Define a combined ruleset

ruleset = Ruleset(humandisp, localdisp, allee, growth; timestep=timestep)

Output

Outputs hold all spatial and temporal information about the simulation, as these match the size and length of the output, making the Ruleset independent of location and time. init, tspan, aux and mask are common to all outputs, here we use the masklayer for mask and growthrates for aux.

Gif files are an easy way to share the visual dynamics of the simulation. GifOutput saves a gif when the simulation finishes.

You can use the built-in Greyscale scheme or any scheme from ColorSchemes.jl.

using ColorSchemes
output = GifOutput(init;
    # Core keywords
    tspan=tspan,
    mask=masklayer,
    aux=(growthrates=growthrates,),
    # Visualisation keywords
    scheme=ColorSchemes.tokyo, fps=10,
    minval=0.0, maxval=carrycap, 
    filename=joinpath(basedir, "build/assets/sim.gif"),
);

Run a simulation and save a gif

To run a simulation, we pass in the output and rulset.

sim!(output, ruleset);

Drosphila suzukii spread

Live simulation outputs

There are a number of live outputs provided in DynamicGrids.jl and specific output packages DynamicGridsGtk and DynamicGridsInteract that keep heavy graphics and web dependencies separate form the rest of the framework.

REPL output

You can view a simulation over SSH or just in your local console using the included REPLOutput. It doesn't work so well in Atom/Juno, so we only recommend using it in a real terminal. It also works better in a terminal where you can easily reduce the font size.

using Crayons
output = REPLOutput(init; 
    mask=masklayer, 
    aux=(growthrates=growthrates,), 
    tspan=tspan, 
    style=Block(), fps=5, color=:white, store=false
)
sim!(output, ruleset);

The Braile() style uses half the space of the Block() style, but won't look as clear.

Interactive web outputs

DynamicGridsInteract.jl produces interactive web page outputs for a simulation. It uses Interact.jl for live control, providing a control console and sliders for model parameters, even for your own custom models.

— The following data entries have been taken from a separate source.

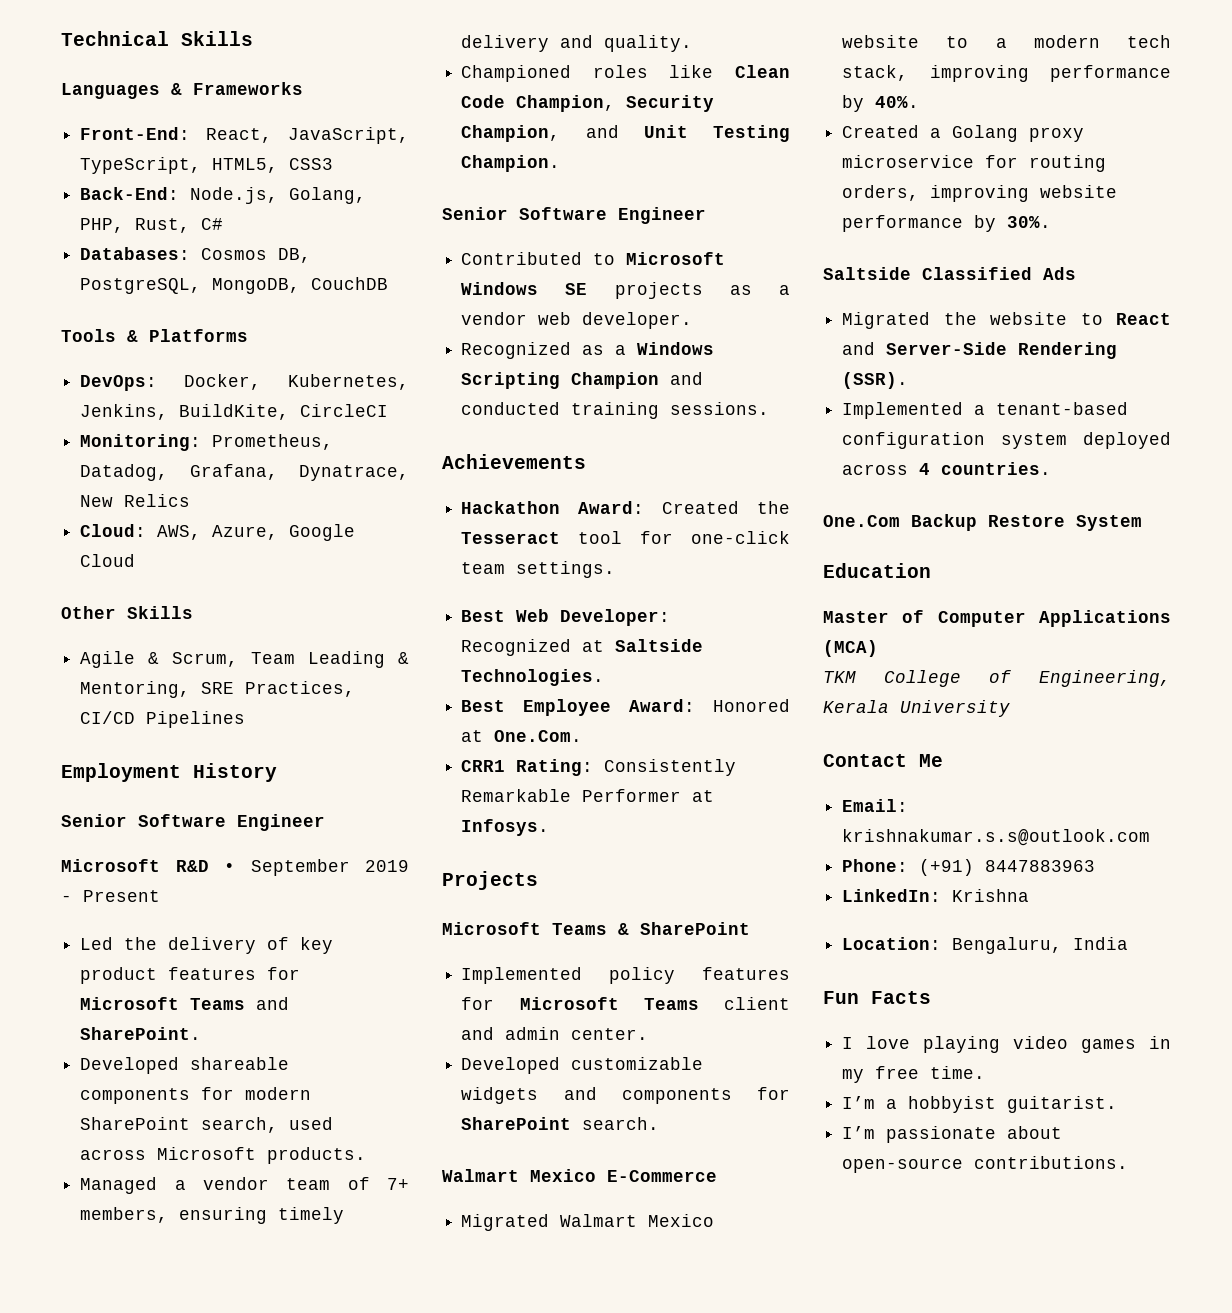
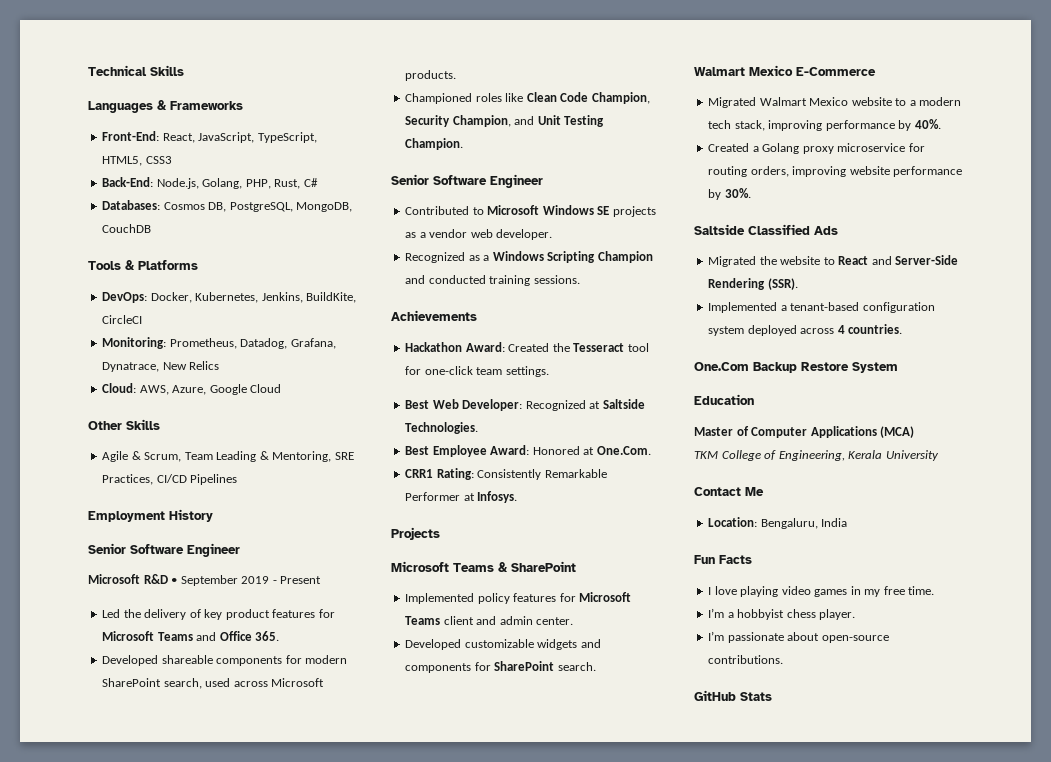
- Led the delivery of key product features for Microsoft Teams and SharePoint.
+ Led the delivery of key product features for Microsoft Teams and Office 365.
- Managed a vendor team of 7+ members, ensuring timely delivery and quality.
- Email: krishnakumar.s.s@outlook.com
- Phone: (+91) 8447883963
- LinkedIn: Krishna
- I’m a hobbyist guitarist.
+ I’m a hobbyist chess player.
+ GitHub Stats

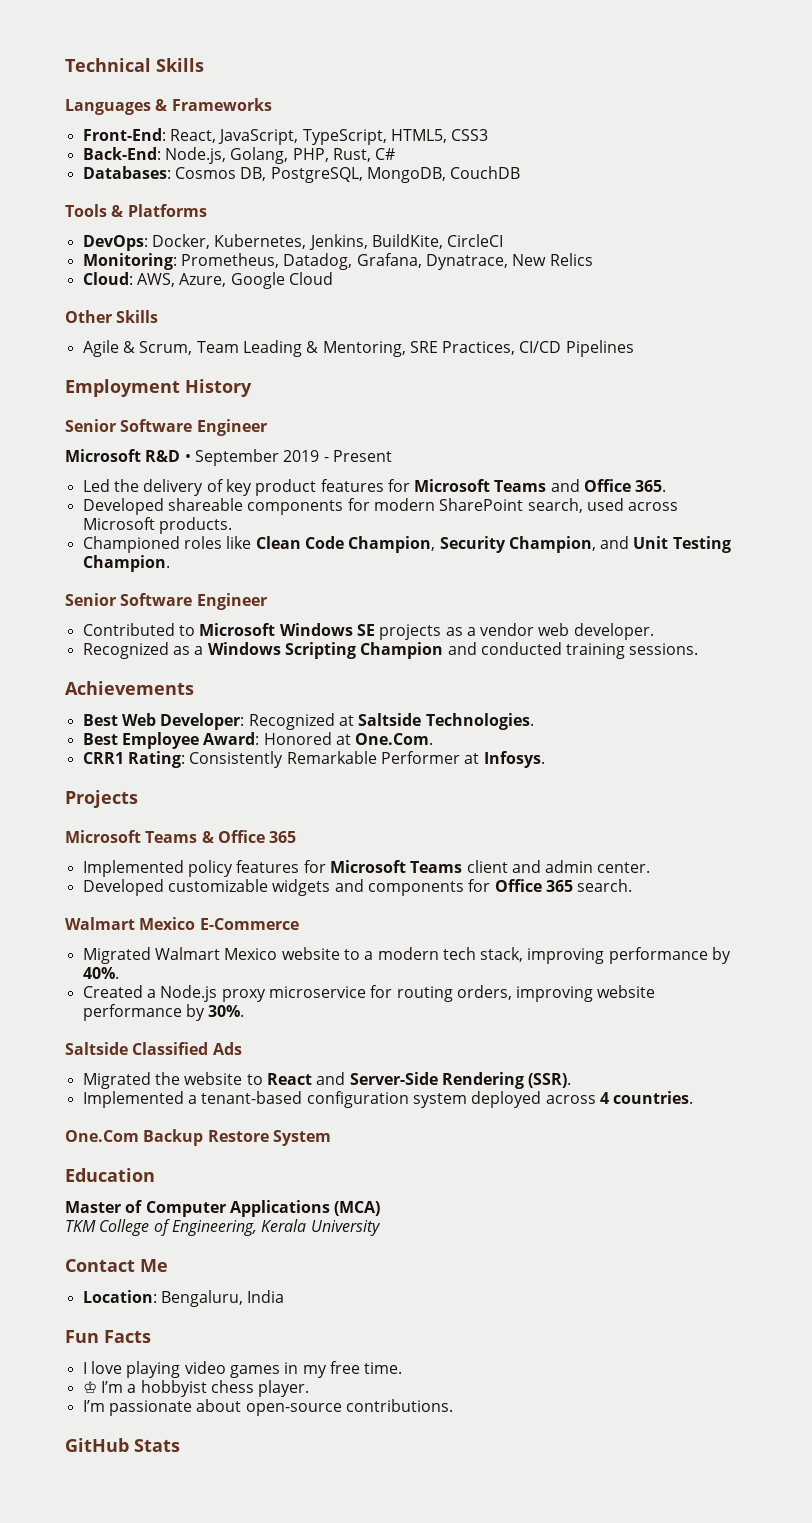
- Hackathon Award: Created the Tesseract tool for one-click team settings.
- Microsoft Teams & SharePoint
+ Microsoft Teams & Office 365
- Developed customizable widgets and components for SharePoint search.
+ Developed customizable widgets and components for Office 365 search.
- Created a Golang proxy microservice for routing orders, improving website performance by 30%.
+ Created a Node.js proxy microservice for routing orders, improving website performance by 30%.
- I’m a hobbyist chess player.
+ ♔ I’m a hobbyist chess player.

The simple InteractOutput() is the core output that can run on its own inside Juno or a Jupyter notebook. It can also be served to a browser locally or over the web using ServerOutput(), or run in a standalone desktop app using ElectronOutput().

Juno or jupyter notebooks

Building a InteractOutput() and running display() will open an output in a plot pane in Juno. See the example above to define an image processor. Setting store to true will save the last simulation to the output array to be saved or converted to a gif. Really long simulations may use your avilable ram, in which case set store to false.

using DynamicGridsInteract
output = InteractOutput(init;
    ruleset=ruleset,
    tspan=tspan, mask=masklayer, aux=(growthrates=growthrates,),
    fps=10, store=true, scheme=ColorSchemes.tokyo, 
    minval=0.0, maxval=carrycap,
    slider_throttle=0.5,
)
display(output)

Wrap the IneractOutput in a standalone desktop (electron) app

This will create a standalone desktop app wrapping the InteractOutput. Unfortunately the compile and load time for electron can take quite a while.

output = ElectronOutput(init;
    ruleset=ruleset,
    tspan=tspan, mask=masklayer, aux=(growthrates=growthrates,),
    fps=10, store=true, scheme=ColorSchemes.tokyo, 
    minval=0.0, maxval=carrycap,
    slider_throttle=1.0,
)

Serving web pages

The InteractOutput can be served locally or over the web. You may need to do some port or firewall configuration on your server, but otherwise this is all you need to do to serve a simulation. Unlike other outputs, ServerOutput makes a copy of the internal InteractOutput for each new connection. Changes in one connection will not effect anything in the others. It tends to flash in Firefox, Chrome may be a better option.

output = ServerOutput(init;
    ruleset=ruleset,
    tspan=tspan, mask=masklayer, aux=(growthrates=growthrates,),
    fps=10, store=true, scheme=ColorSchemes.tokyo, 
    minval=0.0, maxval=carrycap,
    slider_throttle=1.0,
    port=8080,
)

Run in a GTK window

The GTKOutput in DynamicGridsGtk.jl is a simple desktop output that just shows the simulation without controls. It can be useful for faster load-time than ElectronOutput, and also dedicates all screenspace to viewing the simulation.

using DynamicGridsGtk
output = GtkOutput(init;
    mask=masklayer, aux=(growthrates=growthrates,), tspan=tspan,
    fps=10, store=true, scheme=ColorSchemes.tokyo, 
    minval=0.0, maxval=carrycap,
)
sim!(output, ruleset)